- Born: 3 June 1930 Würzburg, Germany
- Died: 10 June 2006 (aged 76) Swarthmore, Pennsylvania, United States
- Citizenship: Germany
- Education: Ludwig-Maximilians-Universität München
- Known for: binary stars
- Scientific career
- Fields: astronomy
- Workplaces: Swarthmore College Sproul Observatory

= Wulff-Dieter Heintz =

German astronomer (1930–2006)

Wulff-Dieter Heintz (3 June 1930 in Würzburg, Germany – 10 June 2006 in Swarthmore, Pennsylvania, United States) was a German astronomer who worked the latter part of his career in the United States. He was Professor Emeritus of Astronomy at Swarthmore College. He specialised in the characterisation of binary stars using astrometry.

==Life==
Wulff-Dieter Heintz was born in Würzburg, Germany on 3 June 1930. He earned his doctorate in astronomy from the Ludwig-Maximilians-Universität München in 1953. He did research at the University Observatory Munich's Southern Station on Mount Stromlo in Australia. Peter van de Kamp invited him to the Sproul Observatory to be a visiting professor in 1969. He subsequently joined the staff and became observatory director upon the retirement of van de Kamp in 1972. He remained a German citizen.

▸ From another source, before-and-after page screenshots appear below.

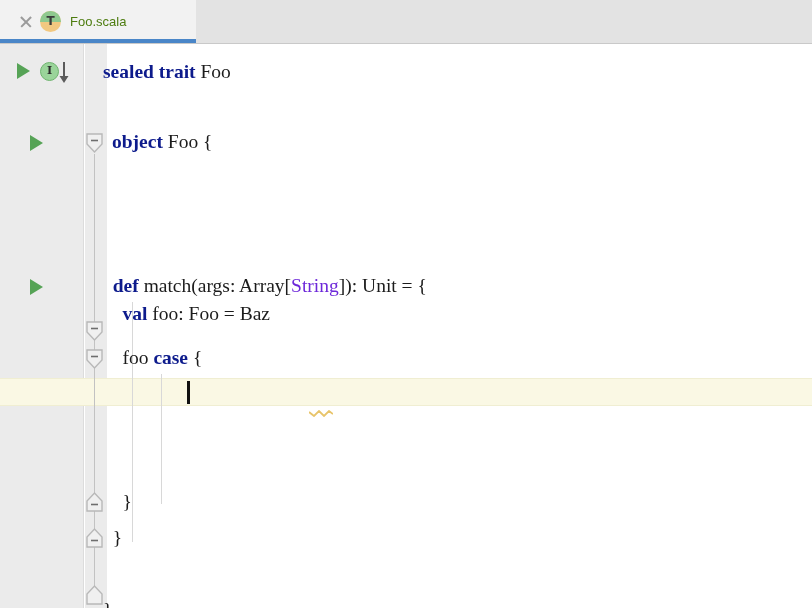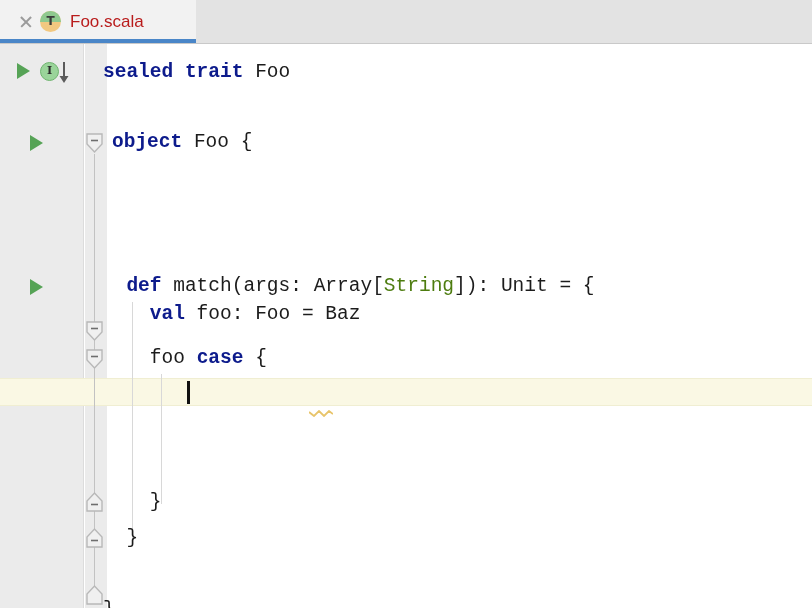--- a/index.html
+++ b/index.html
@@ -86,22 +86,22 @@
     width: 21px; height: 21px;
     line-height: 21px;
     text-align: center;
     font-family: "DejaVu Sans", sans-serif;
     font-size: 12px;
     font-weight: bold;
     color: #3b3b3b;
   }
   .tab-title {
     font-family: "Liberation Sans", sans-serif;
-    font-size: 17px;
-    color: #b91c1c;
+    font-size: 13px;
+    color: #4d7c0f;
     white-space: nowrap;
   }
 
   
   .editor {
     position: absolute;
     left: 0; top: 44px;
     width: 812px;
     height: 564px;
     background: #ffffff;
@@ -135,34 +135,34 @@
     border-bottom: 1px solid #f0eed2;
     box-sizing: border-box;
   }
 
   
   .code {
     position: absolute;
     left: 0; top: 0;
     width: 808px;
     height: 564px;
-    font-family: Liberation Mono, monospace;
+    font-family: Liberation Serif, serif;
     font-size: 19.5px;
     line-height: 28px;
     color: #1c1c1c;
     white-space: pre;
   }
   .line {
     position: absolute;
     left: 103px;
     height: 28px;
     white-space: pre;
   }
   .kw   { color: #0d1b8c; font-weight: bold; }
-  .type { color: #4d7c0f; }
+  .type { color: #6d28d9; }
   .pl   { color: #1c1c1c; }
 
   
   .caret {
     position: absolute;
     width: 3px;
     height: 23px;
     background: #111111;
   }
 

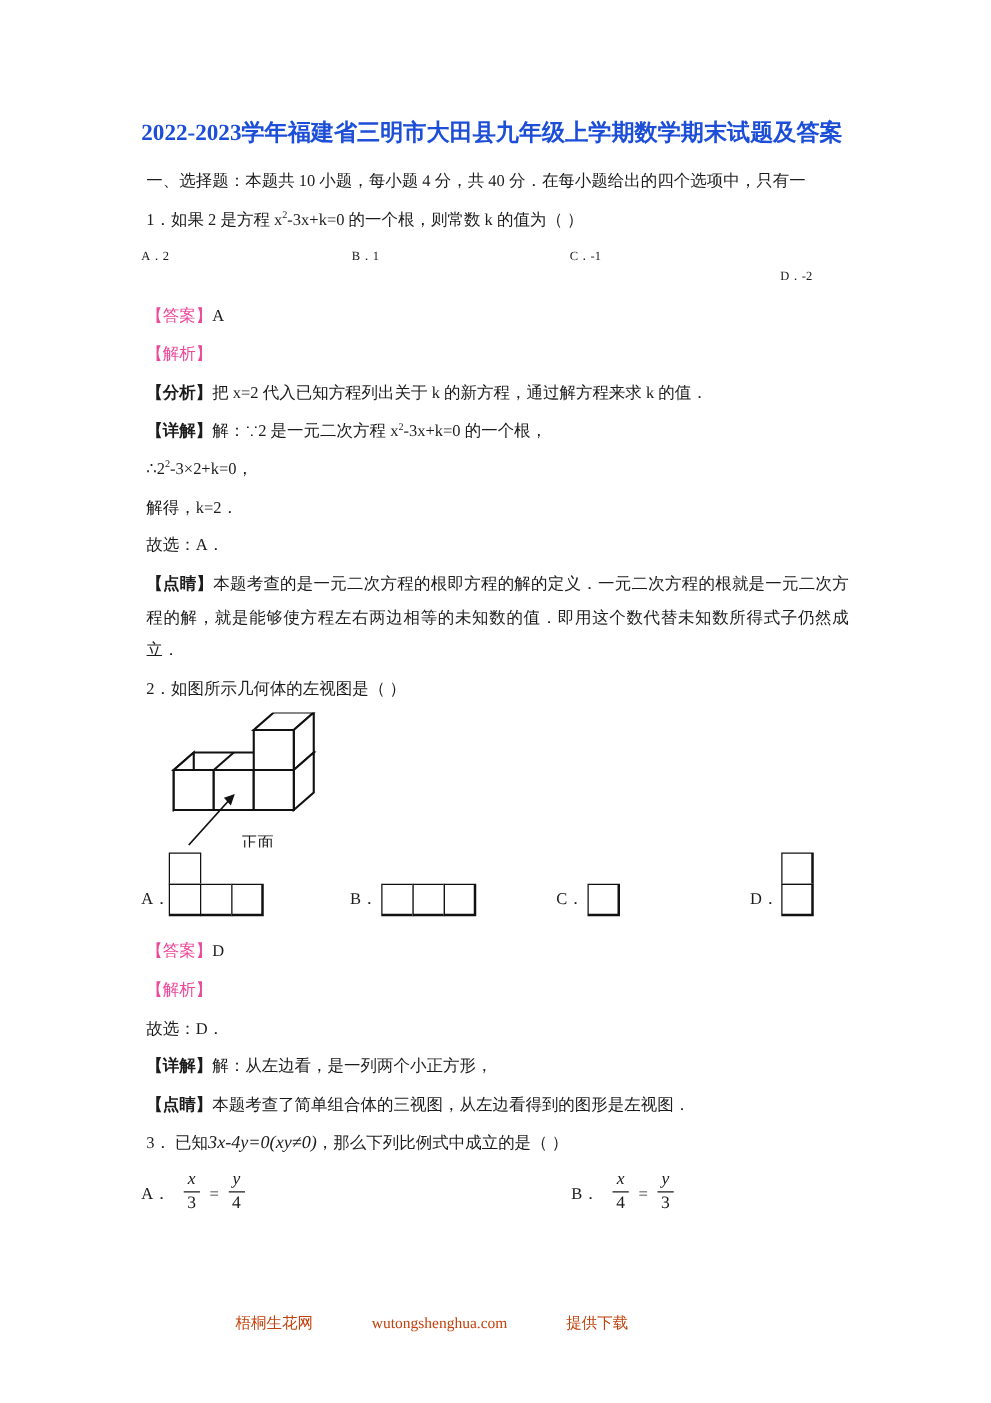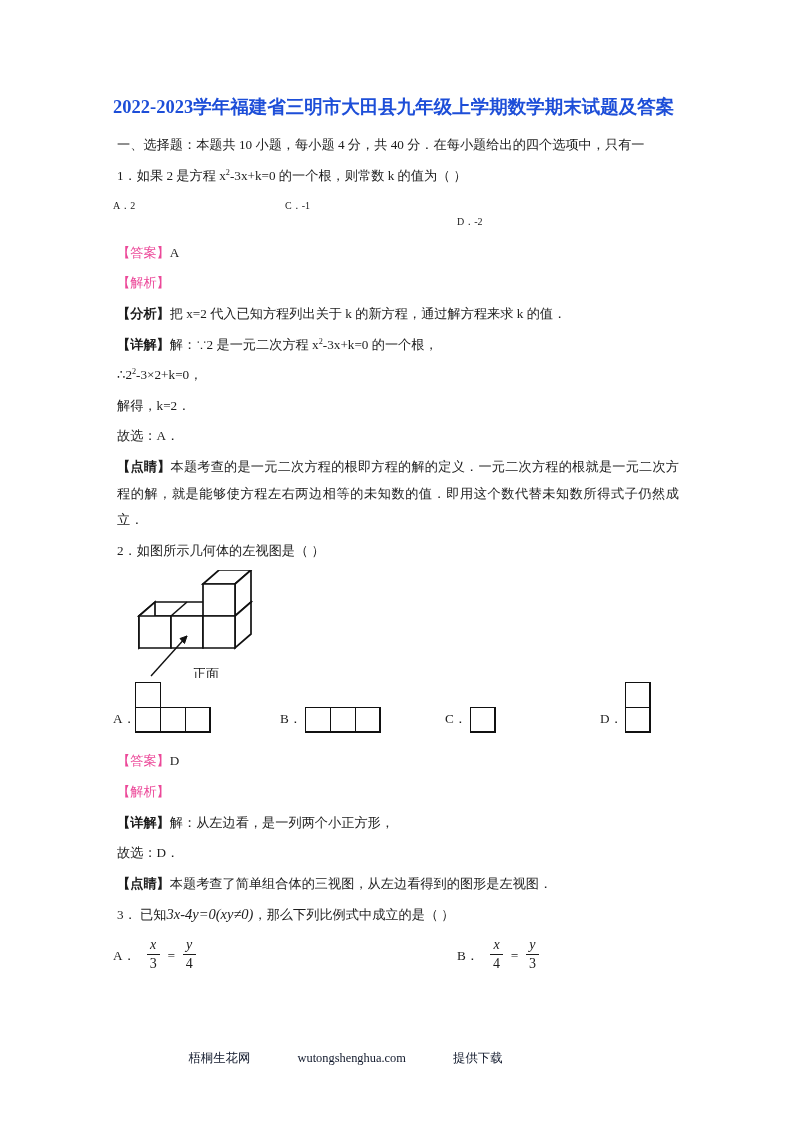--- a/index.html
+++ b/index.html
@@ -127,39 +127,40 @@
   .eq { margin: 0 4px; font-style: italic; }
 
   
   .footer {
     position: absolute;
     left: 0;
     top: 1050px;
     width: 691px;
     text-align: center;
     font-size: 12.4px;
-    color: #0f172a;
+    color: #c2410c;
     font-family: "Liberation Serif", "DejaVu Serif", serif;
   }
   .footer span { margin: 0 22px; }
 </style>
 </head>
 <body>
 
 <div class="page">
   <div class="content">
 
     <h1 class="doc-title">2022-2023学年福建省三明市大田县九年级上学期数学期末试题及答案</h1>
 
     <p class="p nojust">一、选择题：本题共 10 小题，每小题 4 分，共 40 分．在每小题给出的四个选项中，只有一</p>
 
     <p class="p nojust"><span>1．如果 2 是方程 x</span><sup>2</sup><span>-3x+k=0 的一个根，则常数 k 的值为（            ）</span></p>
 
     <div class="opt-row">
       <span class="o o-a"><span>A．</span><span>2</span></span>
+      <span class="o o-b"><span>B．</span><span>1</span></span>
       <span class="o o-c"><span>C．</span><span>-1</span></span>
       <span class="o o-d"><span>D．</span><span>-2</span></span>
     </div>
 
     <p class="p nojust"><span class="blue">【答案】</span><span>A</span></p>
     <p class="p nojust"><span class="blue">【解析】</span></p>
     <p class="p"><span class="bold">【分析】</span><span>把 x=2 代入已知方程列出关于 k 的新方程，通过解方程来求 k 的值．</span></p>
     <p class="p nojust"><span class="bold">【详解】</span><span>解：∵2 是一元二次方程 x</span><sup>2</sup><span>-3x+k=0 的一个根，</span></p>
     <p class="p nojust"><span>∴2</span><sup>2</sup><span>-3×2+k=0，</span></p>
     <p class="p nojust">解得，k=2．</p>
@@ -210,22 +211,22 @@
 
       <span class="cf-label" style="left:487px; top:28px;">D．</span>
       <span class="sqgrid" style="left:512px; top:0px;">
         <span class="sq thick-r" style="left:0px; top:0px;  width:26px; height:26px;"></span>
         <span class="sq thick-b thick-r" style="left:0px; top:25px; width:26px; height:26px;"></span>
       </span>
     </div>
 
     <p class="p nojust"><span class="blue">【答案】</span><span>D</span></p>
     <p class="p nojust"><span class="blue">【解析】</span></p>
+    <p class="p nojust">故选：D．</p>
     <p class="p nojust"><span class="bold">【详解】</span><span>解：从左边看，是一列两个小正方形，</span></p>
-    <p class="p nojust">故选：D．</p>
     <p class="p"><span class="bold">【点睛】</span><span>本题考查了简单组合体的三视图，从左边看得到的图形是左视图．</span></p>
 
     <p class="p nojust"><span>3． 已知</span><span class="mathi" style="font-size:14.5px;">3x-4y=0(xy≠0)</span><span>，那么下列比例式中成立的是（              ）</span></p>
 
     <div class="frac-line">
       <span style="width:172px; display:inline-flex; align-items:center;">
         <span>A．</span>
         <span style="display:inline-block;width:8px;"></span>
         <span class="frac">
           <span class="numer">x</span>

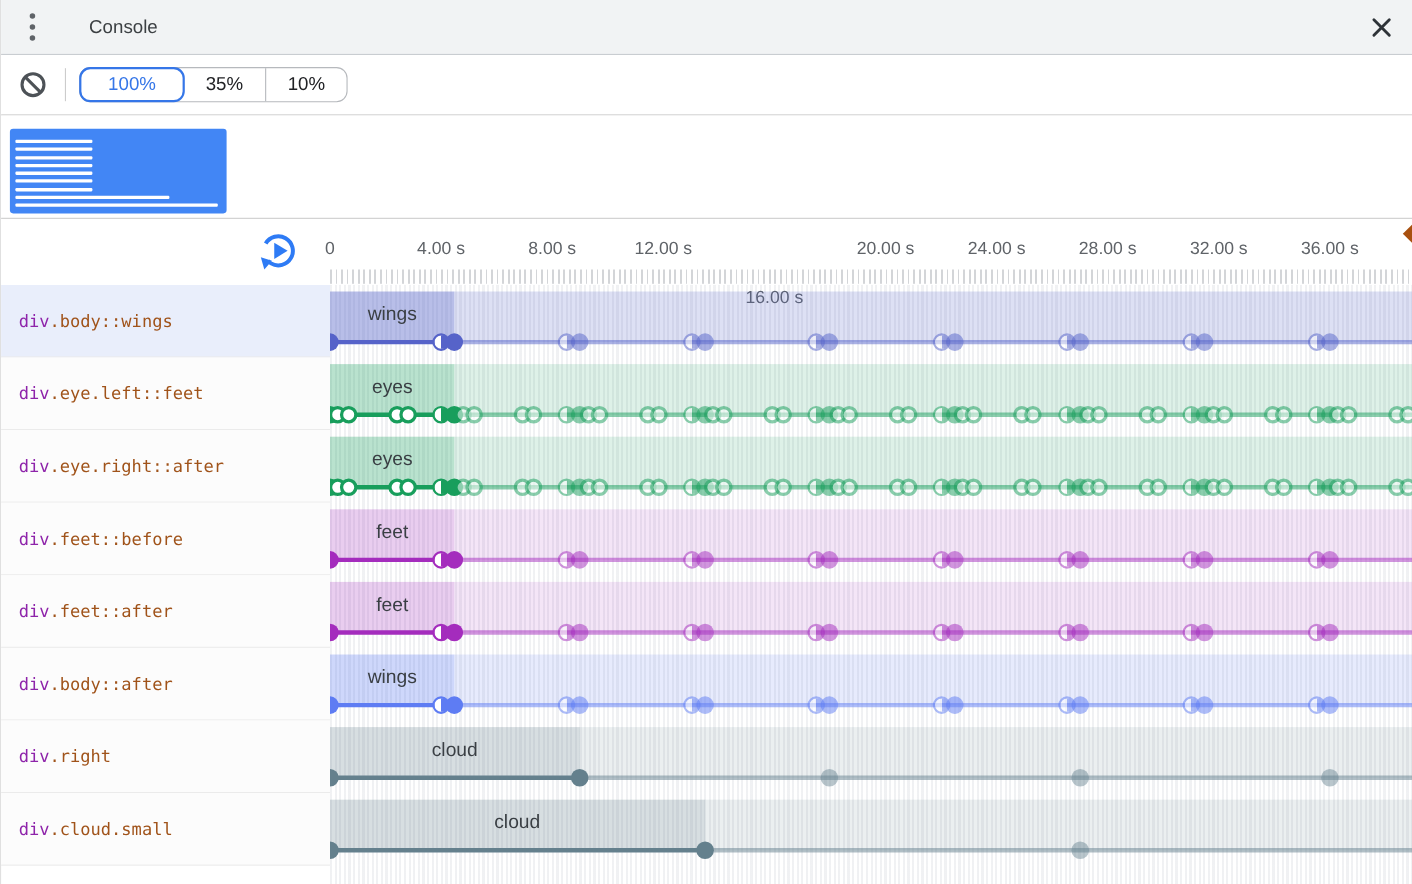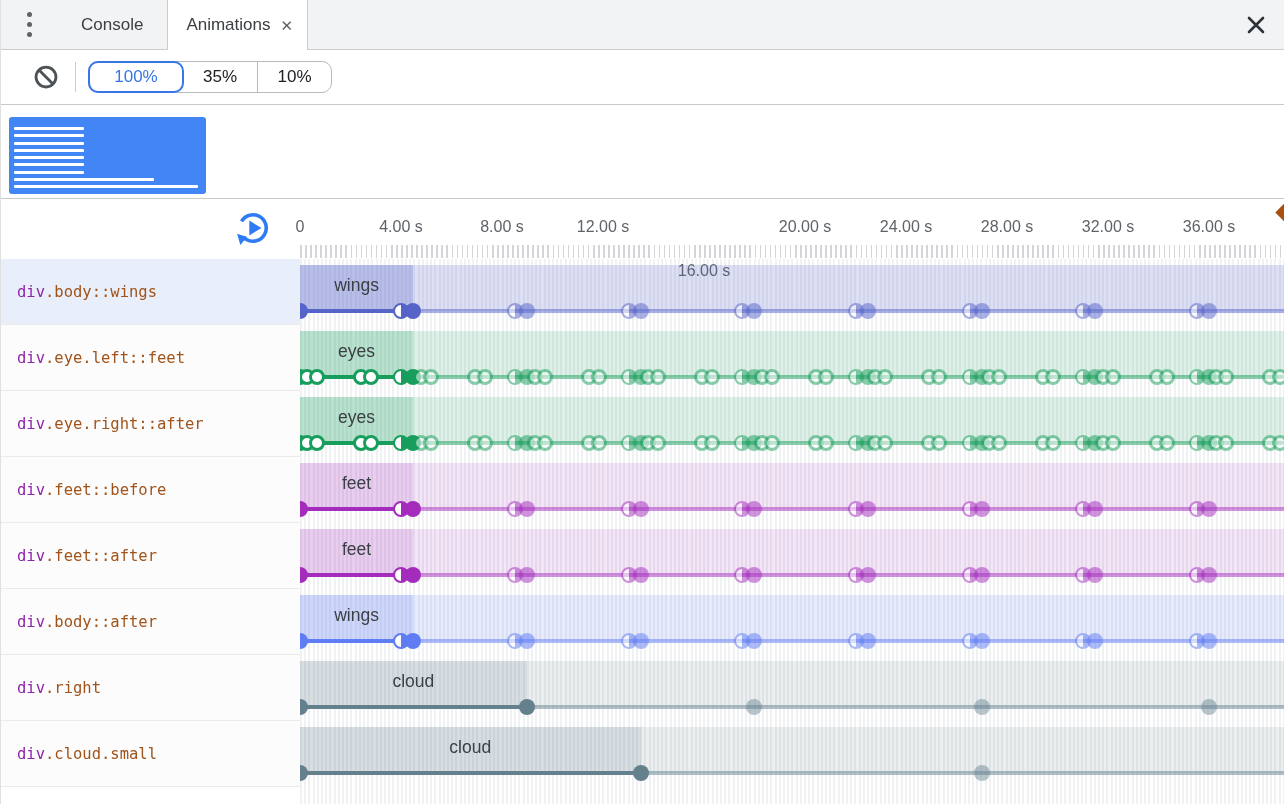--- a/index.html
+++ b/index.html
@@ -12,21 +12,21 @@
   .kebab-btn { width:56px; display:flex; align-items:center; justify-content:center; cursor:pointer; }
   .kebab { display:flex; flex-direction:column; gap:5px; }
   .kebab i { width:5px; height:5px; border-radius:50%; background:#5f6368; }
   .tab { display:flex; align-items:center; padding:0 24px; font-size:17px; color:#3c4043; cursor:pointer; }
   .tab.active { background:#fff; border-left:1px solid #c9cdd1; border-right:1px solid #c9cdd1; margin-bottom:-1px; padding:0 14px 0 18px; }
   .tab .close-x { font-size:15px; color:#5f6368; margin-left:10px; line-height:1; }
   .tabbar .spacer { flex:1; }
   .panel-close { width:56px; display:flex; align-items:center; justify-content:center; cursor:pointer; }
 
   
-  .toolbar { height:55px; background:#fff; border-bottom:1px solid #c9c9c9; display:flex; align-items:center;padding-left:16px; }
+  .toolbar { height:55px; background:#fff; border-bottom:1px solid #c9c9c9; display:flex; align-items:center; }
   .icon-btn { width:46px; height:40px; display:flex; align-items:center; justify-content:center; cursor:pointer; margin-left:6px; }
   .vsep { width:1px; height:30px; background:#ccc; margin:0 12px 0 6px; }
   .rate-group { display:flex; border:1px solid #b6b9bd; border-radius:10px; height:32px; overflow:visible; }
   .rate-btn { min-width:74px; padding:0 16px; display:flex; align-items:center; justify-content:center; font-size:17px; color:#202124; cursor:pointer; background:transparent; border:none; font-family:"Liberation Sans",sans-serif; }
   .rate-btn + .rate-btn { border-left:1px solid #b6b9bd; }
   .rate-btn.selected { border:2px solid #3576e8; border-radius:10px; margin:-1px; color:#3576e8; background:#fff; min-width:96px; font-weight:500; }
   .rate-btn.selected + .rate-btn { border-left:none; }
 
   
   .preview { height:94px; background:#fff; border-bottom:1px solid #c9c9c9; position:relative; }
@@ -72,24 +72,20 @@
   <div class="tabbar">
     <div class="kebab-btn">
       <span class="kebab">
           <i></i>
           <i></i>
           <i></i>
         </span>
     </div>
     <div class="tab">
       <span>Console</span>
-    </div>
-    <div class="tab active">
-      <span>Animations</span>
-      <span class="close-x">✕</span>
     </div>
     <div class="spacer"></div>
     <div class="panel-close">
       <svg width="24" height="24" viewBox="0 0 24 24">
         <path d="M5 5 L19 19 M19 5 L5 19" stroke="#2e3338" stroke-width="2.6" stroke-linecap="round" fill="none"></path>
       </svg>
     </div>
   </div>
 
   <div class="toolbar">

He was an avid and expert chess player and authored a book on the game in German.

==The Barnard's Star affair==

Peter van de Kamp, Wulff's predecessor at Swarthmore, made claims since the 1960s of a planetary system around Barnard's Star. After van de Kamp's retirement in 1972, the photographic plates made using the Sproul refractor telescope were shown to be flawed, affecting Van de Kamp's Barnard's Star claim as well as claims of planetary systems around other near-by stars made at the same time by staff astronomer Sarah Lippincott. Upon his assumption of directorship in 1973, Wulff began questioning the findings of his former colleague and began publishing criticisms from 1976 onwards; Van de Kamp never admitted any error and the two friends are reported to have become estranged over this affair.

==Later life and death==
Heintz retired from active teaching in 1998 but remained a frequent and popular guest at the college. He died on 10 June 2006, in Swarthmore, Pennsylvania after a two-year battle with cancer. He was 76.